Wrong on so many levels…..
Meanwhile our glorious leaders have desperately tried to convince us to support them in their latest geopolitical posturing by cooking up some truly fantastical bullshit. It reminds me of the lawyer in Robocop 2 when he says, “whether the evidence exists or not, I know I can find it.”
Worse, these people have nukes. Lucky for me that they probably wont push the button just yet, although I recall an article that there have been around 12 near misses since the 50’s, once when a Russian radar computer showed incoming missiles that weren’t there, or when a US naval ship dropped a practice depth charge on a Russian submarine for a laugh.
One has to wonder what kind of sane society would stock pile such things. No wonder life is feeling tenuous…..
Anyway, most likely they won’t be using them just yet. They’ll wage their wars over the last scraps at the table first, the last oil and water and minerals. Then the loser can have the final word as we all disappear in a blinding flash.
Later I’m standing in the chippie waiting for an order of cod, chicken goujons, chips and onion rings because it’s Sam’s birthday. Someone picks up a paper, rustles through it while they’re waiting. The staff are shouting orders.
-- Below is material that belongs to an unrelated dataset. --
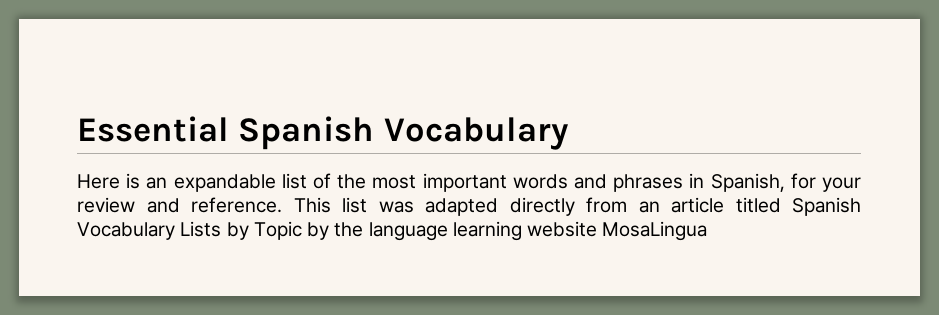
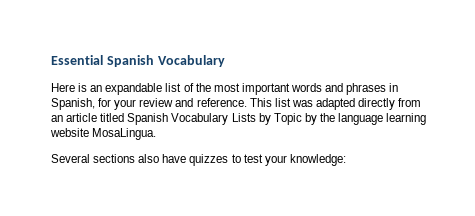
[602,221,708,241] MosaLingua -> [92,128,157,140] [51,154,346,166] MosaLingua. // Several sections also have quizzes to test your knowledge:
The food hisses into the fat fryers and I think to myself, “please don’t let the world end while I’m in a chippy”. It would really put a crimp on the day to be hit in the face by a nuclear explosion without getting off a snarky comment.
This reminds me that some years ago I had a strange dream: I’m in the city, standing just outside some building when the person next to me turns and says “someone just let off a nuclear bomb”. I turn to the horizon and see the mushroom cloud, and just before I awake I hear myself say with exasperated disappointment one single word: “Meh.” (Perhaps my subconscious is just better at summarising).
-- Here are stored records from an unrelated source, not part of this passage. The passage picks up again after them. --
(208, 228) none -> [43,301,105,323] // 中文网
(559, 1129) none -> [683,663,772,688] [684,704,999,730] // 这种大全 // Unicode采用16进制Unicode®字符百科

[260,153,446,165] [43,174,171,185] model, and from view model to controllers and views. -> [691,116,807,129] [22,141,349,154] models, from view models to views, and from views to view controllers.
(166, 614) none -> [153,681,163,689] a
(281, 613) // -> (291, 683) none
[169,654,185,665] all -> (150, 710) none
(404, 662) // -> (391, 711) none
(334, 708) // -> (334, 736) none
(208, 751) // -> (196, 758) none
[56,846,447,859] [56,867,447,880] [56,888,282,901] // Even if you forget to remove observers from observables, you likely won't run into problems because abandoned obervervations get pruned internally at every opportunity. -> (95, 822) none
The days go by and I don’t do myself any favours by reading about Roger Waters (of Pink Floyd fame). He claims to have been approached by a Saudi business man who wants him to support the White Helmets, an NGO purportedly created by an ex-member of MI6 and funded with millions of £ and $ of taxpayers money. They ask him if one of their representatives can take the stage before his Barcelona concert and give an address in the name of Syria’s children. Waters ignores the request and instead tells the audience that they’re nothing but the PR arm for the jihadi head choppers. I wonder at the notion of militant fundamentalists having a PR campaign. Later still I’ll wonder at the notion of Libyan rebels taking time out from fighting Gaddafi to set up a bank.
And the day before yesterday (last week or so) I heard that Iran just rejected the dollar.
…….AND TIME IS SHORT
Sometime’s you should just turn Youtube off. That way you wont get to see a video where a scientist is telling a day tv host that humanity could very well be extinct in 10 years due to the severity of temperature changes that are occurring. They are exponential. The tv host is flippant, blasé, but what can he say other than ask what is this guy going to do with the rest of his (short) life? The scientist says he’ll “live it as fully as possible”.
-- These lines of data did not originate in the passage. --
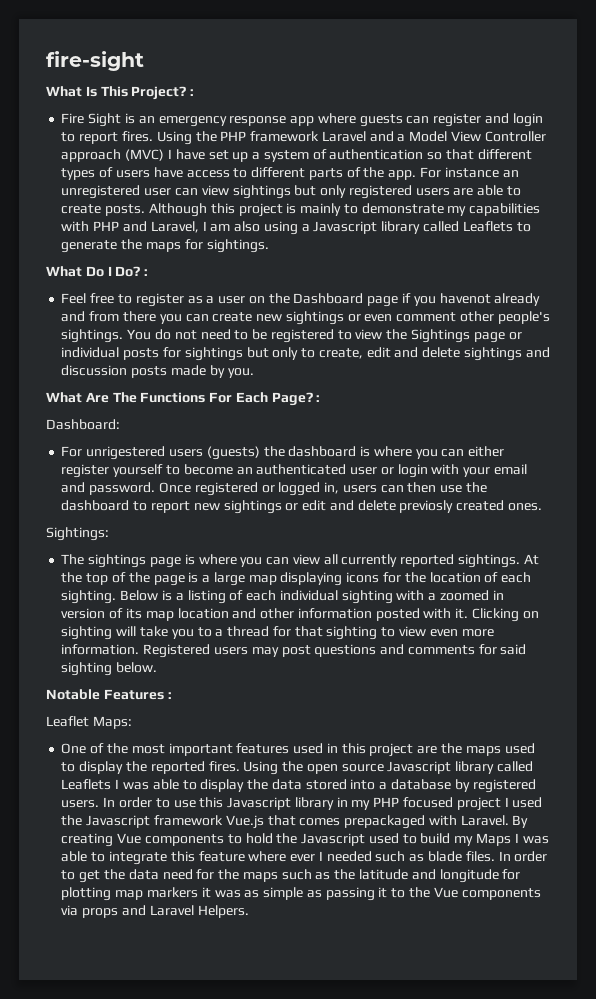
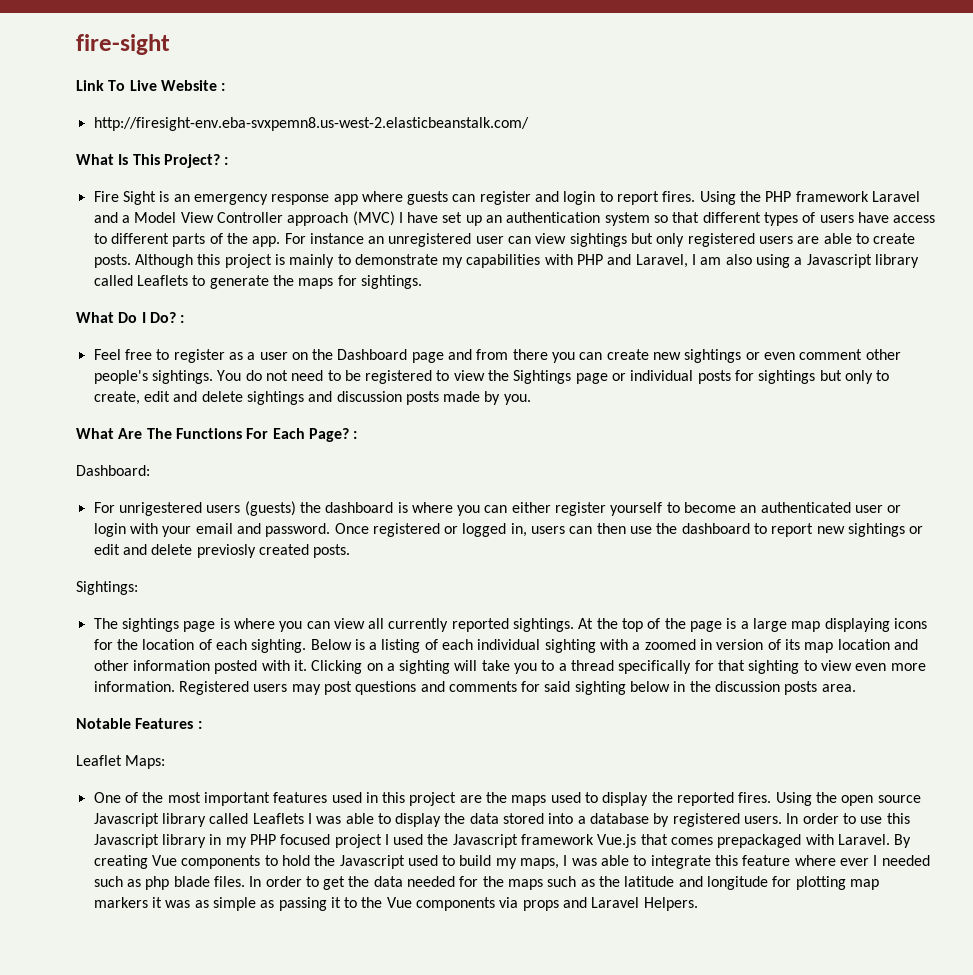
(144, 61) none -> [76,80,226,91] [93,117,529,131] // Link To Live Website : // http://firesight-env.eba-svxpemn8.us-west-2.elasticbeanstalk.com/
[252,149,424,162] a system of authentication -> [486,212,650,226] an authentication system
[401,293,541,306] if you havenot already -> (444, 357) none
[507,503,542,511] ones. -> [313,544,351,558] posts.
(539, 615) none -> [386,663,395,671] a
(270, 631) none -> [618,660,692,674] specifically
[116,662,158,673] below. -> [630,681,856,695] below in the discussion posts area.
[475,833,511,846] Maps -> [520,858,560,869] maps,
(425, 858) none -> [145,876,170,890] php
[162,869,193,880] need -> [407,876,456,887] needed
The shadow of mortality falls over me. It’s relentless, enervating, humbling. I’ve read enough to know that ‘experts’ call this era the Anthropocene Extinction. And those leaders I mentioned earlier, well they dont want to do anything to upset the markets, to upset the money men and the oil industry. No, all they can ask you to do be a bit more gentle, recycle and buy an electric car even as the crops are withering in the fields. They are the epitome of procrastination, literally putting off reality until tomorrow. If ever a species could win the accolade it must be us, number one for mass delusional procrastination, a metacrastination if you will. We are ‘homo procrastes‘ and we all know what’s happening, but there’s always something more important to do than worry about global auto-genocide.
And so the shadow darkens even as Spring is in bloom because the oceans will rise, the deserts will spread, the supermarket shelves will be empty and I’m suddenly recalling the horror of the Mountain People, Colin Turnbull’s account of a society self-destructing. There is no society, no family, no hope…… and it’s likely that I’ll starve to death with my son.
He’ll be 14.
ONLY IN DARK THE LIGHT
Only in silence the word,
Only in dark the light,
Only in dying life:
Bright the hawk’s flight
On the empty sky.
A Tale Of Earthsea, Ursula LeGuin
Feeling heartbroken I took a break from working and a little later picked the little guy up from pre-school. That afternoon I took him for a walk over the local hill, the space and light and air providing a welcome relief. It was such a pleasant afternoon, not too hot with fresh air blowing over the slope. I stared out over the rolling green landscape. The sun was shining through gaps in the cloud and in the background I heard Bruce burbling about something that I didn’t quite catch. For a moment there’s that sense of clarity again, the perception of something real and natural that’s all so alive, so enduring, and I wonder “How can this ever end?”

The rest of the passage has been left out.